Tensile-Compressive Asymmetry in the ⟨110⟩ Direction of Single-Crystal Tetragonal Zirconia
Geometric calculations show that under uniaxial deformation in the tetragonal ⟨110⟩ direction, the phase transformation mode of the B correspondence has a large shear stress, but the TRIP phenomenon was not observed in the corresponding micropillar compression experiment [1]. Our simulations (Figure 5) show that the phase transformation mode of the B correspondence requires a ferroelastic transformation. Under uniaxial loading in the ⟨110⟩ direction, the potential barrier of the martensitic transformation always decreases; however, during compression in the ⟨110⟩ direction, the potential barrier of the ferroelastic transformation continuously increases, hindering the activation of the martensitic phase transformation; while during tension in the ⟨110⟩ direction, the potential barrier of the ferroelastic transformation decreases, enabling the phase transformation of the B correspondence to occur.
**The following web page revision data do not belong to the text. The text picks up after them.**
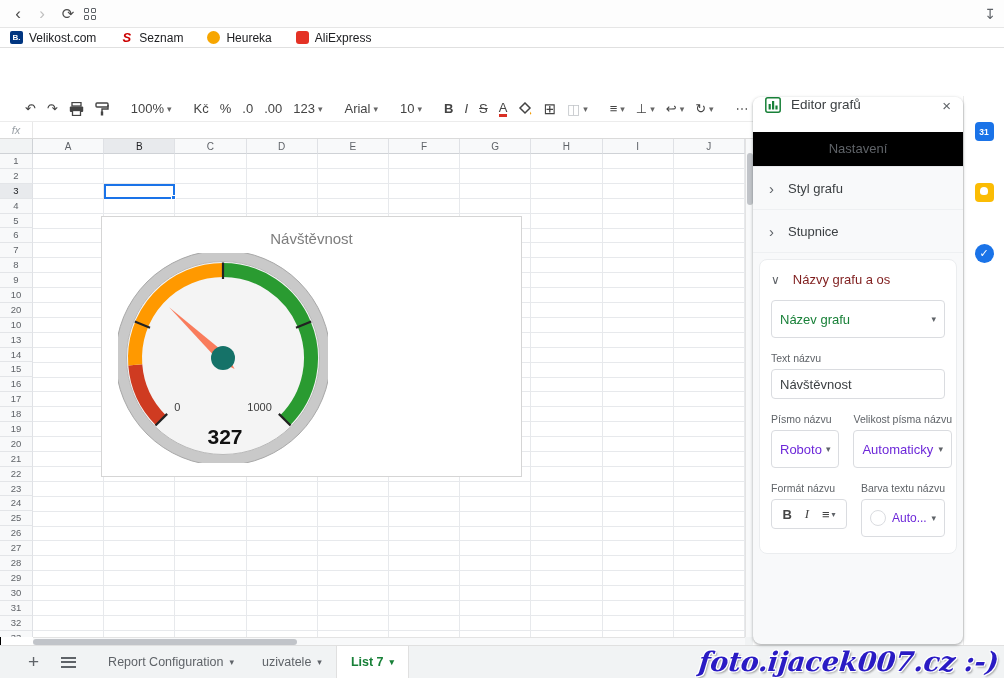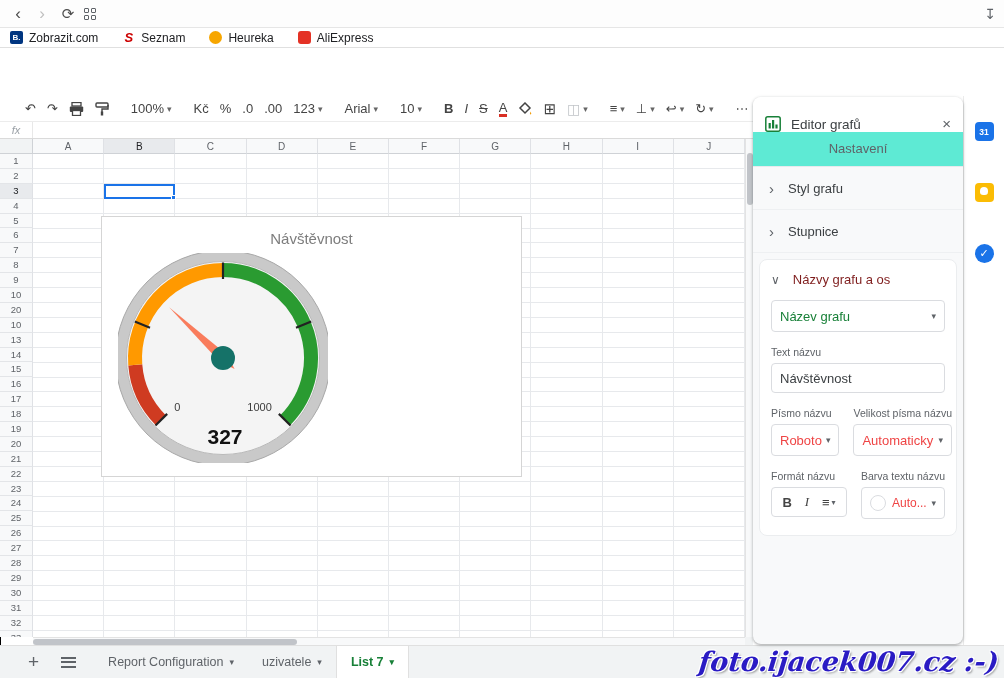--- a/index.html
+++ b/index.html
@@ -195,7 +195,7 @@
   <div class="bookmarks-bar">
       <div class="bm">
         <span class="fav fav-booking">B.</span>
-        <span>Zobrazit.com</span>
+        <span>Velikost.com</span>
       </div>
       <div class="bm">
         <span class="fav fav-seznam">S</span>

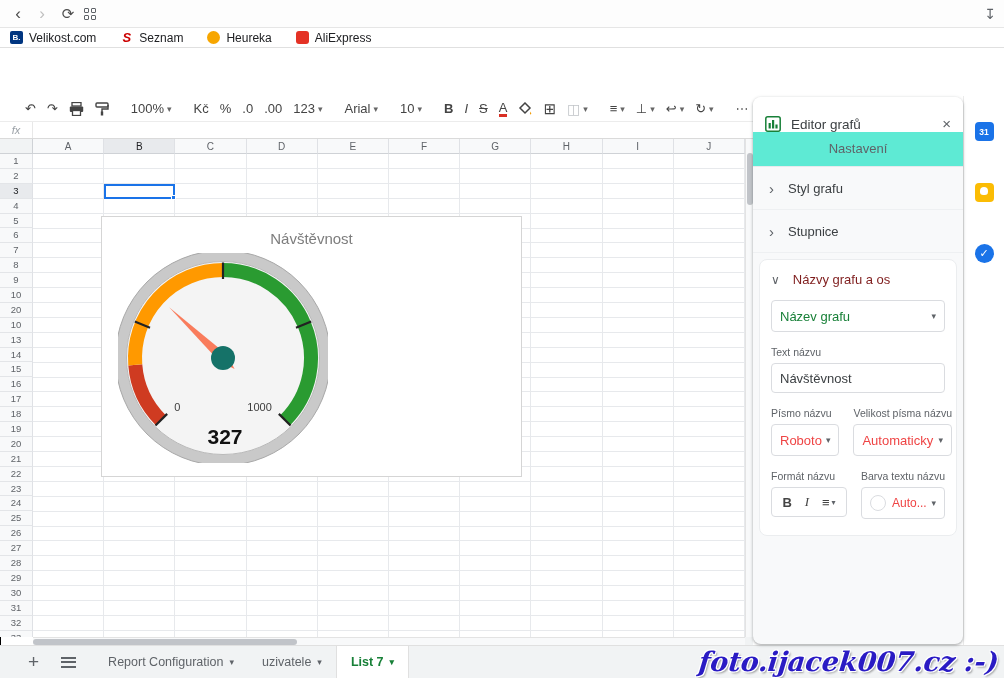--- a/index.html
+++ b/index.html
@@ -112,7 +112,7 @@
   .panel { position:absolute; left:753px; top:97px; width:210px; height:547px; background:#f8f9fa;
            border-radius:8px; box-shadow:0 1px 2px rgba(60,64,67,.3), 0 1px 3px 1px rgba(60,64,67,.15);
            z-index:6; overflow:hidden; }
-  .panel-header { height:35px; background:#fff; display:flex; align-items:flex-end; padding:0 12px; gap:10px; }
+  .panel-header { height:35px; background:#fff; display:flex; align-items:flex-start; padding:0 12px; gap:10px; }
   .panel-title { font-size:13.5px; font-weight:500; color:#3c4043; flex:1;}
   .panel-close { color:#5f6368; font-size:15px; cursor:pointer; }
   .panel-tabs { height:35px; background:#5eead4; display:flex; border-bottom:1px solid #e8eaed; }

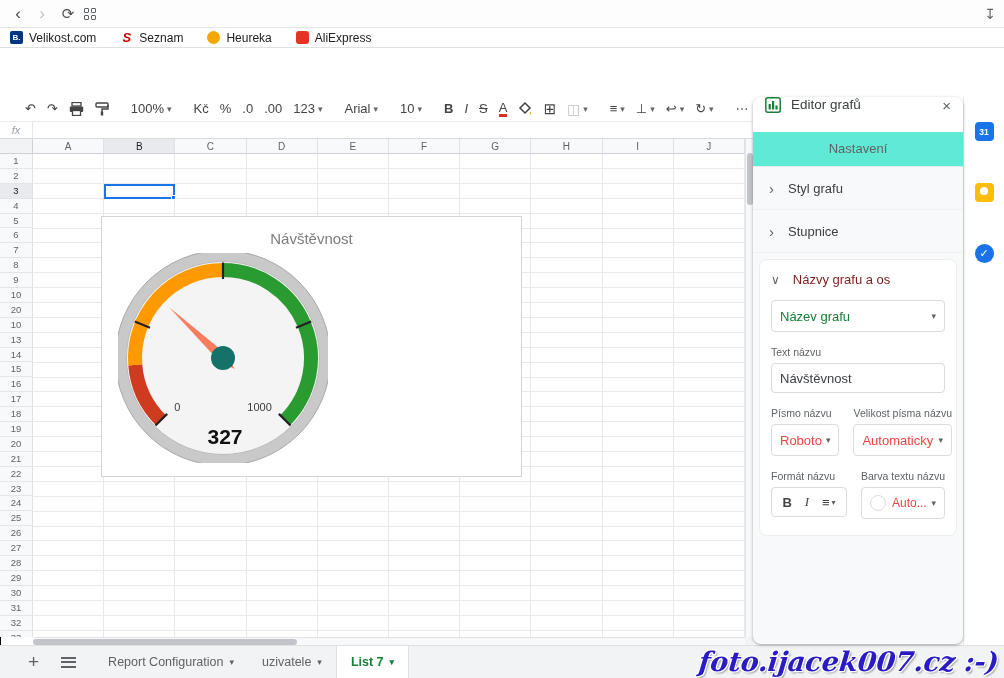--- a/index.html
+++ b/index.html
@@ -115,7 +115,7 @@
   .panel-header { height:35px; background:#fff; display:flex; align-items:flex-start; padding:0 12px; gap:10px; }
   .panel-title { font-size:13.5px; font-weight:500; color:#3c4043; flex:1;}
   .panel-close { color:#5f6368; font-size:15px; cursor:pointer; }
-  .panel-tabs { height:35px; background:#5eead4; display:flex; border-bottom:1px solid #e8eaed; }
+  .panel-tabs { height:35px; background:#000000; display:flex; border-bottom:1px solid #e8eaed; }
   .ptab { flex:1; text-align:center; line-height:33px; font-size:13px; color:#5f6368; cursor:pointer; position:relative;}
   .ptab.active { color:#188038; font-weight:600; }
   .ptab.active::after { content:""; position:absolute; left:0; right:0; bottom:0; height:3px; background:#188038;

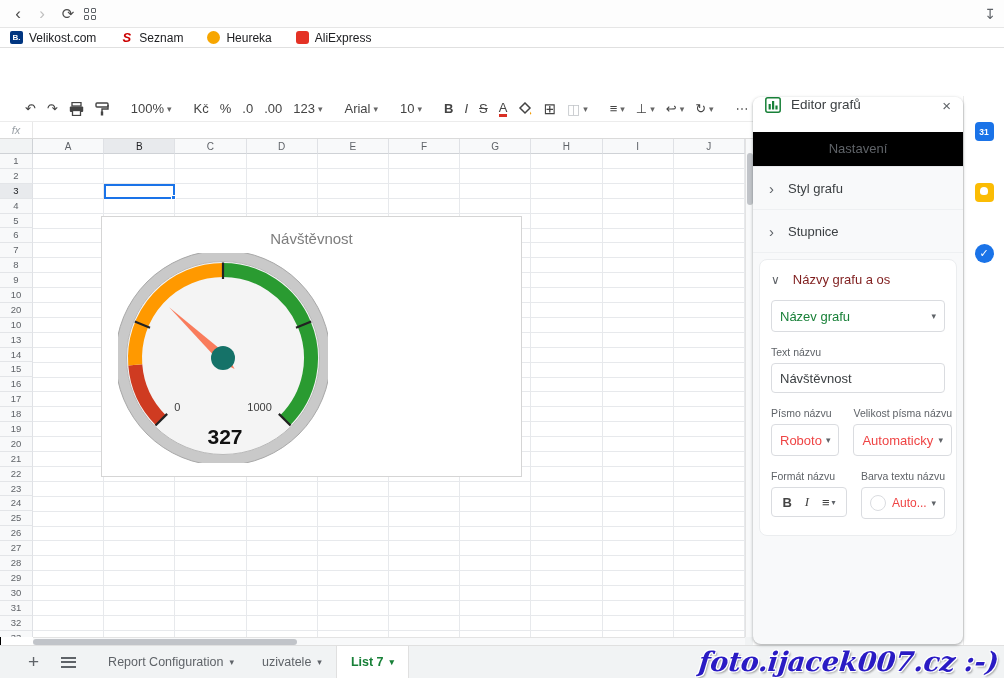--- a/index.html
+++ b/index.html
@@ -128,7 +128,7 @@
   .pcard-head { display:flex; align-items:center; gap:13px; margin-bottom:13px; cursor:pointer;}
   .pcard-head .chev { color:#5f6368; font-size:12px; }
   .pcard-head .lbl { font-size:13px; color:#7f1d1d; }
-  .select { border:1px solid #dadce0; border-radius:4px; height:32px; display:flex; align-items:center;
+  .select { border:1px solid #dadce0; border-radius:4px; height:38px; display:flex; align-items:center;
             padding:0 8px; cursor:pointer; background:#fff;}
   .select .val { flex:1; font-size:13px; color:#ef4444; white-space:nowrap; overflow:hidden;}
   .select .val.green { color:#188038; font-weight:500; }

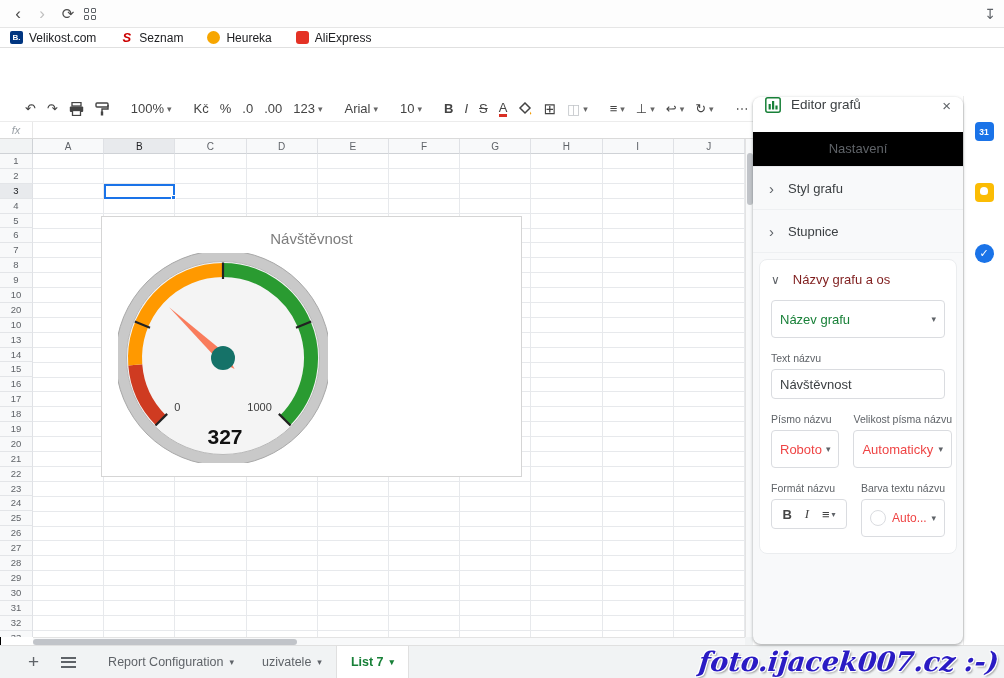--- a/index.html
+++ b/index.html
@@ -130,7 +130,7 @@
   .pcard-head .lbl { font-size:13px; color:#7f1d1d; }
   .select { border:1px solid #dadce0; border-radius:4px; height:38px; display:flex; align-items:center;
             padding:0 8px; cursor:pointer; background:#fff;}
-  .select .val { flex:1; font-size:13px; color:#ef4444; white-space:nowrap; overflow:hidden;}
+  .select .val { flex:1; font-size:13px; color:#6d28d9; white-space:nowrap; overflow:hidden;}
   .select .val.green { color:#188038; font-weight:500; }
   .select .caret { font-size:9px; color:#5f6368; margin-left:4px;}
   .field-label { font-size:10.5px; color:#5f6368; margin:14px 0 5px; white-space:nowrap; }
The simulation results of micropillar deformation verify this phenomenon (Figure 6) and reveal the importance of this intermediate state in activating the TRIP mode. The ferroelastic transformation of the intermediate state leads to strong tensile-compressive asymmetry, making it impossible to predict the activation of the deformation mode solely based on the shear stress. This phenomenon has implications for the study of the mechanical responses of other deformation processes with intermediate states (such as some twinning deformations in metastable β-titanium alloys and NiTi alloys).
Figure5: Variation of the phase transformation barrier with uniaxial loading in the ⟨110⟩ direction under the phase transformation mode of the B correspondence. (a) Configurations of key nodes on the phase transformation path, with arrows indicating the direction of compression or tension; (b) Different compressive stresses; (c) Different tensile stresses.
Figure6: Microstructural evolution process of a tetragonal ZrO₂ micropillar under ⟨110⟩ tensile simulation. Dark blue and light blue are the tetragonal structures before and after the ferroelastic transformation, respectively, and brown is the monoclinic phase formed by the phase transformation under the B correspondence.
Research Conclusions
The deep neural network potential developed in this study not only successfully predicts various key properties of zirconia ceramics but also reveals the intermediate state mechanism in the phase-transformation-induced plasticity effect, providing a new perspective for optimizing material properties in the future. At the same time, this work demonstrates the potential of the deep neural network potential in the study of complex material microstructures, especially in understanding the microstructure evolution of structural ceramic materials.
References
[1] X. M. Zeng, A. Lai, C. L. Gan, C. A. Schuh, Crystal orientation dependence of the stress-induced martensitic transformation in zirconia-based shape memory ceramics, Acta Mater. 116 (2016) 124–135.
[2] J.-Y. Zhang, G. Huynh, F.-Z. Dai, T. Albaret, S.-H. Zhang, S. Ogata, D. Rodney, A deep-neural network potential to study transformation-induced plasticity in zirconia, J. Eur. Ceram. Soc. 44 (2024) 4243–4254.